Data extracts below:

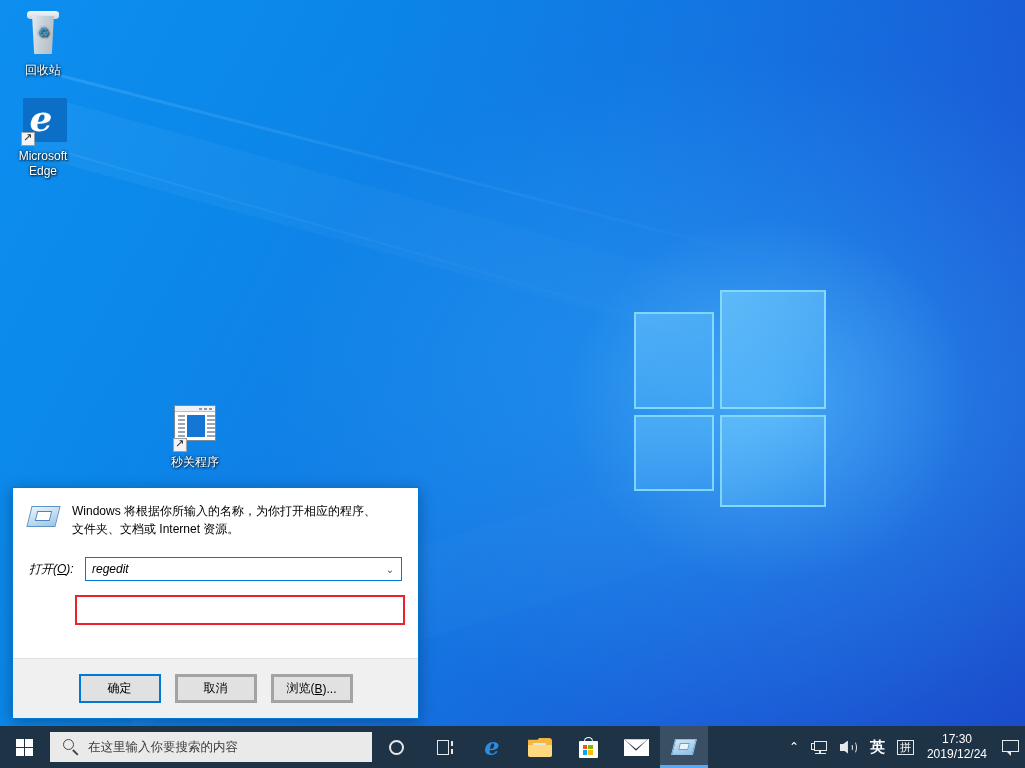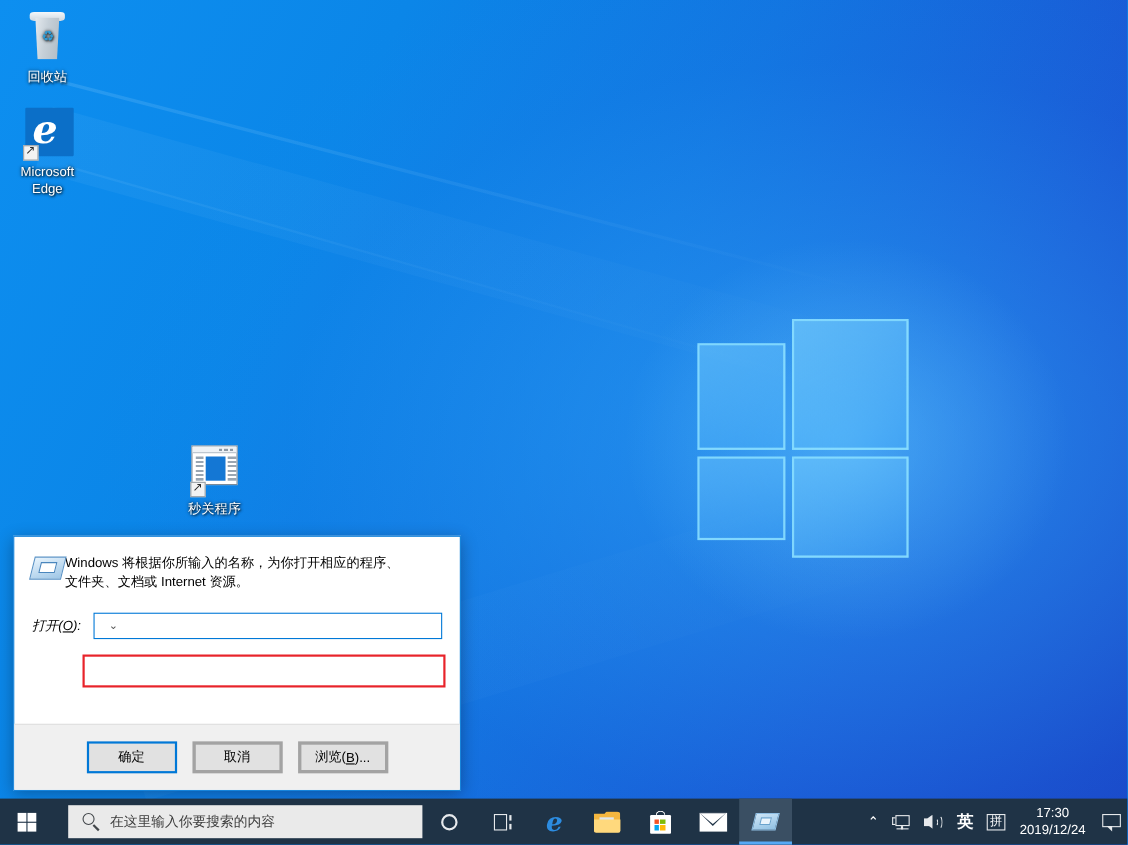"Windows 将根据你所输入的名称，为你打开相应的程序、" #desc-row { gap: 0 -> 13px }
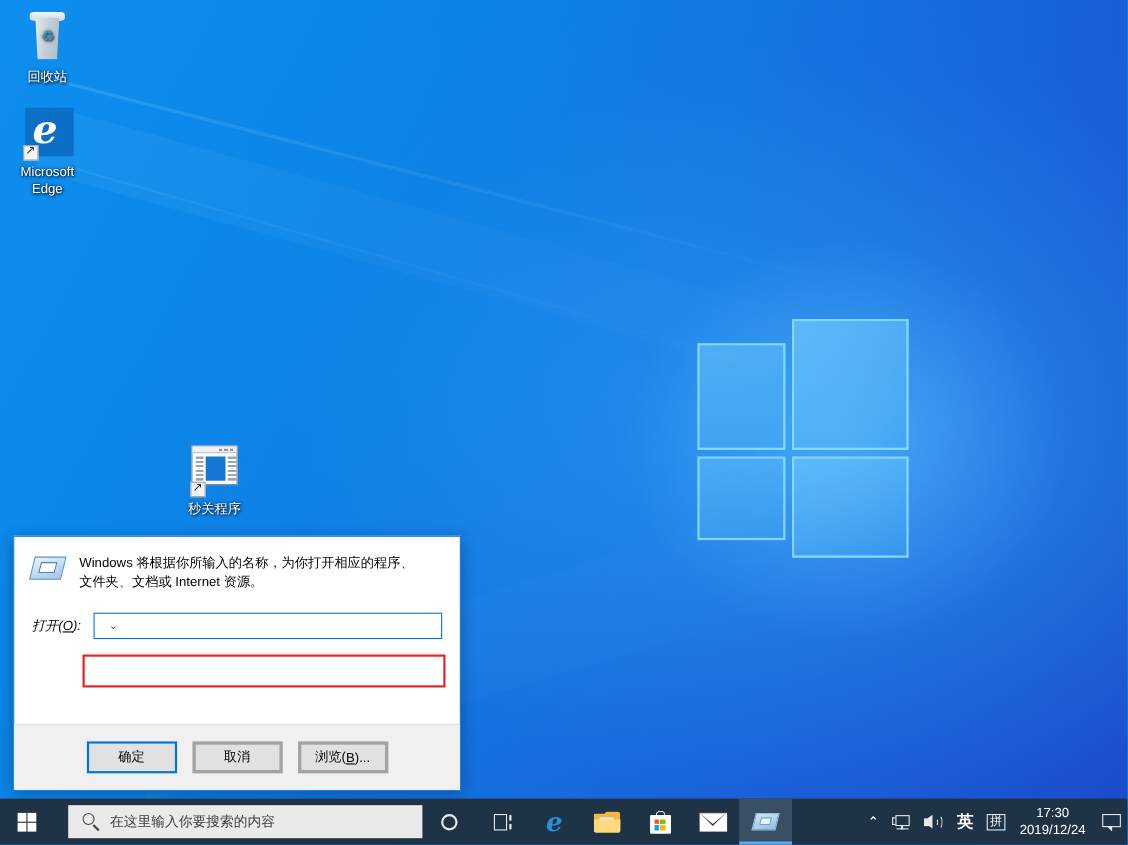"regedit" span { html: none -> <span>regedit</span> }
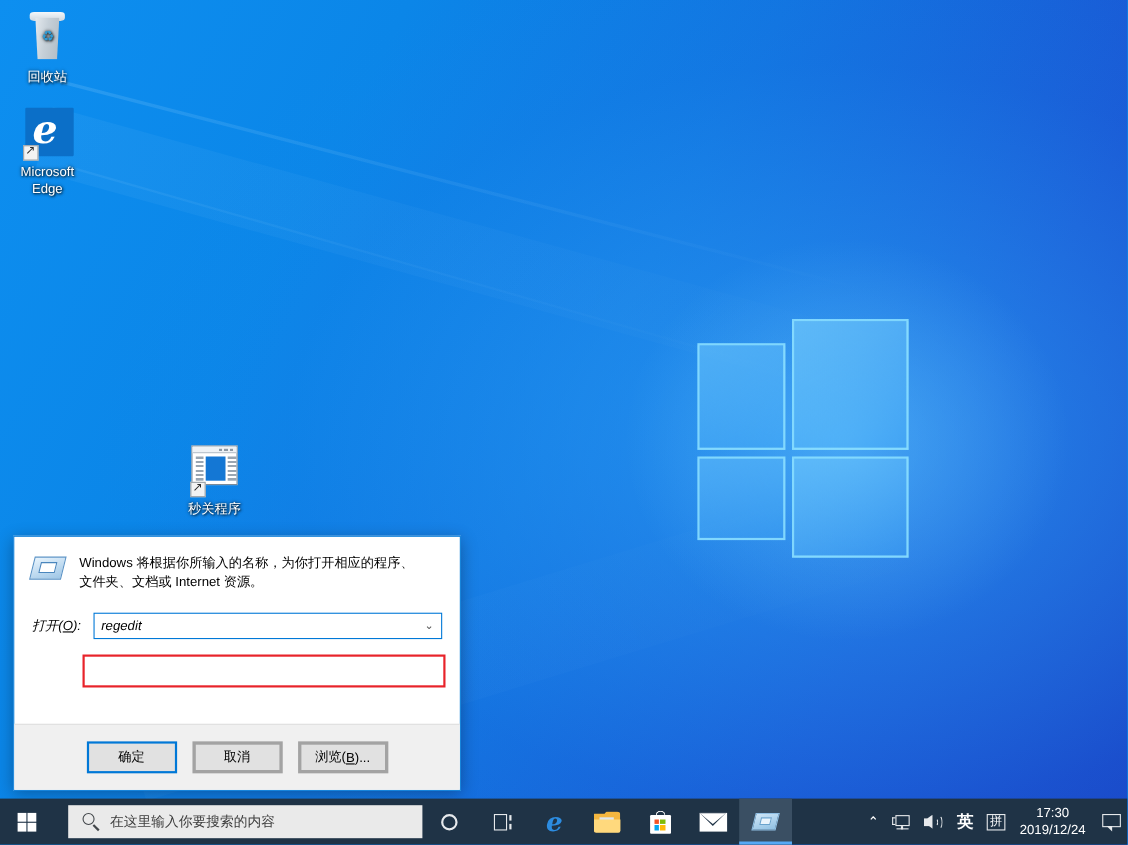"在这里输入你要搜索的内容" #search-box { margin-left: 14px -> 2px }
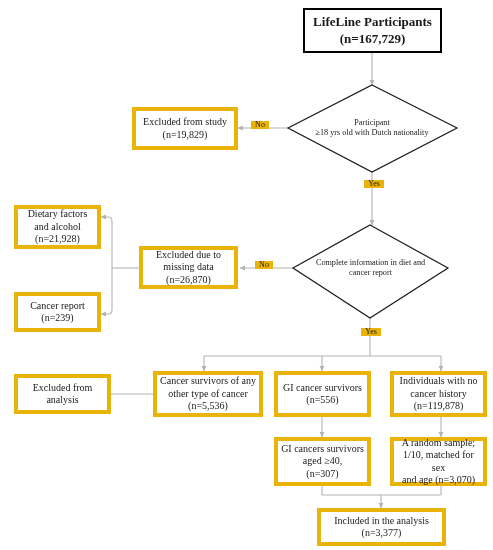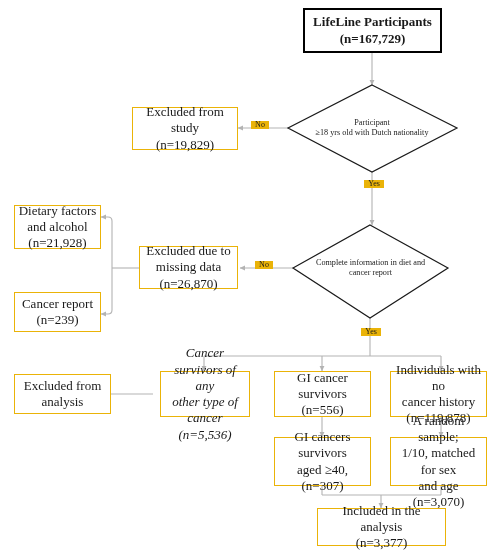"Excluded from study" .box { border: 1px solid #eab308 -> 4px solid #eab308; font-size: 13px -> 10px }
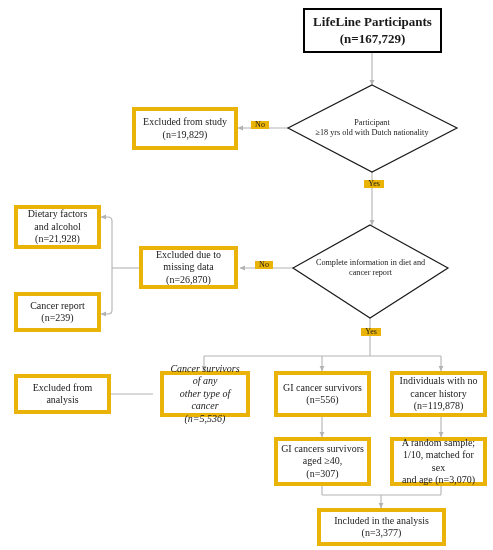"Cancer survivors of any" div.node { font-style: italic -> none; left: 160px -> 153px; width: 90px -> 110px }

End of Data extracts.

▸ **Work task**:
Take the line that contains "html: none ->" as the first and the last line of the records as the end, and please quote those lines exactly, pictures omitted.

▸ **Expected answer**:
"regedit" span { html: none -> <span>regedit</span> }
"在这里输入你要搜索的内容" #search-box { margin-left: 14px -> 2px }
"Excluded from study" .box { border: 1px solid #eab308 -> 4px solid #eab308; font-size: 13px -> 10px }
"Cancer survivors of any" div.node { font-style: italic -> none; left: 160px -> 153px; width: 90px -> 110px }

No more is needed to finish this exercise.